3 Entende-se por ideologia as interpretações/significações/ construções da realidade e hegemonias (soberanias sobre

as sociedades) propagadas via discurso (FAIRCLOUGH, 1992).

4

A análise documental será detalhada no capítulo 3.

Nesse sentido, a Análise de gênero concede à ACG aspectos textuais, ou pistas linguísticas, que devem auxiliar na identificação de uma organização retórica, a qual realiza um propósito comunicativo. Esse direcionamento da ACG é de extrema relevância no presente trabalho uma vez que ele auxilia na compreensão de recorrências no texto, neste caso de relações intersemióticas, que configuram a organização retórica dos AAVPPs, além de fomentar a investigação da comunidade discursiva em que o gênero circula (ASKEHAVE; SWALES, 2001).

A Linguística Sistêmico-Funcional (LSF) (HALLIDAY; HASAN, 1989; HALLIDAY, 1985; 1994; HALLIDAY; MATTHIESSEN, 2004), outro suporte da ACG, consiste em uma ferramenta de análise que considera a linguagem como prática social que reflete seu contexto de produção e possui três linhas de significados (metafunções): ideacional,

interpessoal e textual6 (HALLIDAY, 1985; 1994; HALLIDAY; MATTHIESSEN, 2004). Dessa

forma, a LSF possui um olhar descritivo e não normativo para com a linguagem. Assim, a LSF alinha-se à ACG, dado que esta deixa clara a necessidade de uma análise textual inseparável da análise contextual. Por conseguinte, a LSF torna-se uma coerente ferramenta analítica dentro da ACG, já que ela por si só é capaz de revelar pistas sobre o contexto de produção de textos.

Então, o que é fazer uma Análise Crítica de Gênero? Em síntese, a ACG (MOTTA- ROTH, 2006; 2008; MOTTA-ROTH; HEBERLE, 2015) reuniu três teorias que fundamentaram alguns princípios norteadores para esse aparato teórico-metodológico misto:

a. Usando a Análise Crítica do Discurso (FAIRCLOUGH, 1989; 1992; 2003), os pesquisadores devem estender a análise ao nível mais abstrato da linguagem, a ideologia, revelando relações de poder e aspectos sociais e políticos ‘por trás’ dos textos;

b. Usando a Linguística Sistêmico-Funcional (HALLIDAY; HASAN, 1989; HALLIDAY, 1985; 1994; HALLIDAY; MATTHIESSEN, 2004), os pesquisadores devem analisar textos de modo que encontrem neles padrões léxico-gramaticais e semânticos a partir de uma ferramenta sistêmica: a Gramática Sistêmico-Funcional;

c.
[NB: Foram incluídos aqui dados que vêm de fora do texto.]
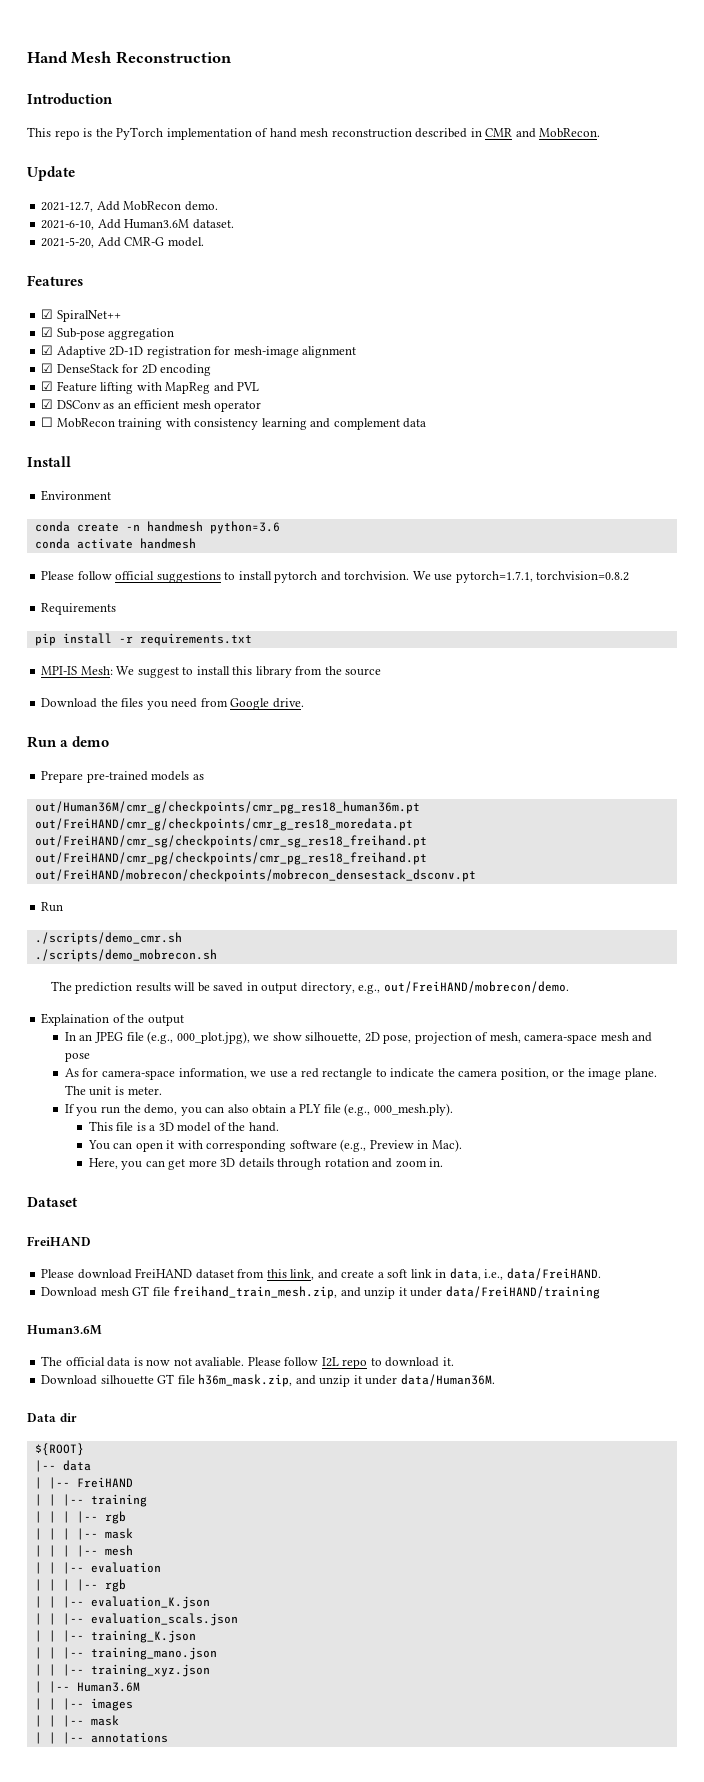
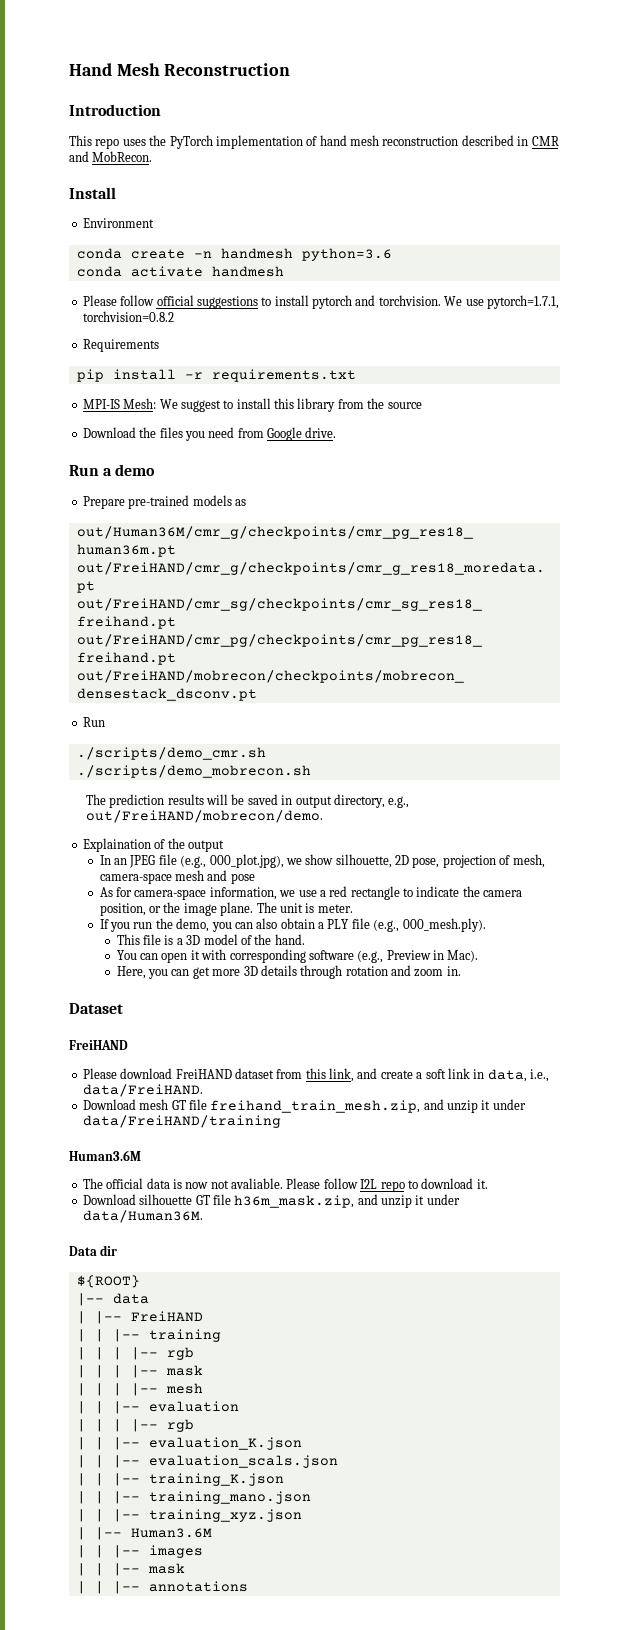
[83,128,93,137] is -> [122,139,146,146] uses
[27,166,75,181] [41,201,218,212] [41,219,234,230] [41,237,204,248] [27,275,83,286] [41,309,121,322] [41,327,175,340] [41,345,357,358] [41,363,212,376] [41,381,260,394] [41,399,262,412] [41,417,427,430] // Update // 2021-12.7, Add MobRecon demo. // 2021-6-10, Add Human3.6M dataset. // 2021-5-20, Add CMR-G model. // Features // ☑ SpiralNet++ // ☑ Sub-pose aggregation // ☑ Adaptive 2D-1D registration for mesh-image alignment // ☑ DenseStack for 2D encoding // ☑ Feature lifting with MapReg and PVL // ☑ DSConv as an efficient mesh operator // ☐ MobRecon training with consistency learning and complement data -> (153, 156) none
Usando a Análise de Gênero (SWALES, 1990; ASKEHAVE; SWALES, 2001), os pesquisadores devem investigar a recorrência de padrões retóricos em blocos linguísticos

funcionais em vários exemplares do gênero abordado, bem como o contexto onde tais gêneros circulam.

Reunindo esses princípios norteadores, podemos dizer que fazer Análise Crítica de Gênero é fazer Análise Crítica do Discurso em vários exemplares de um mesmo gênero utilizando categorias descritivas sistêmico-Funcionais e investigando o contexto de produção, consumo e distribuição desses gêneros a partir de metodologia de cunho etnográfico.

Como mencionado anteriormente, nesta mesma seção, utilizamos o conceito de gênero proposto por Swales (1990) para esta pesquisa. No entanto, agregamos a esse conceito considerações feitas por Van Leeuwen (2005), que trata o gênero discursivo como essencialmente multimodal. Multimodal significa uma produção a partir da associação de “escolhas variadas disponíveis historicamente entre os diferentes modos de significado7” (THE NEW LONDON GROUP, 2000, p. 29). Os textos multimodais contêm “uma interação complexa de texto escrito, imagens e outros elementos gráficos ou sonoros, organizados em entidades coerentes a partir do layout8” (KRESS; VAN LEEUWEN, 2006, p. 17). No âmbito deste trabalho, tais considerações tornam-se indispensáveis, visto que lidamos com um gênero substancialmente multimodal.

Por isso, o ponto de vista teórico da Análise do Discurso Multimodal (ADM) é aliado à ACG para a composição dessa pesquisa e deve ser aliado a outras pesquisas em ACG que vão para além do recurso semiótico verbal em textos. A ADM vincula-se à teoria Sistêmico- Funcional por também ser de cunho descritivo e não normativo. Além disso, a ADM instiga a análise da multiplicidade dos recursos semióticos do discurso usados na comunicação entre pessoas (O’HALLORAN, 2004a). As fundamentações da ADM serão apontadas na próxima seção.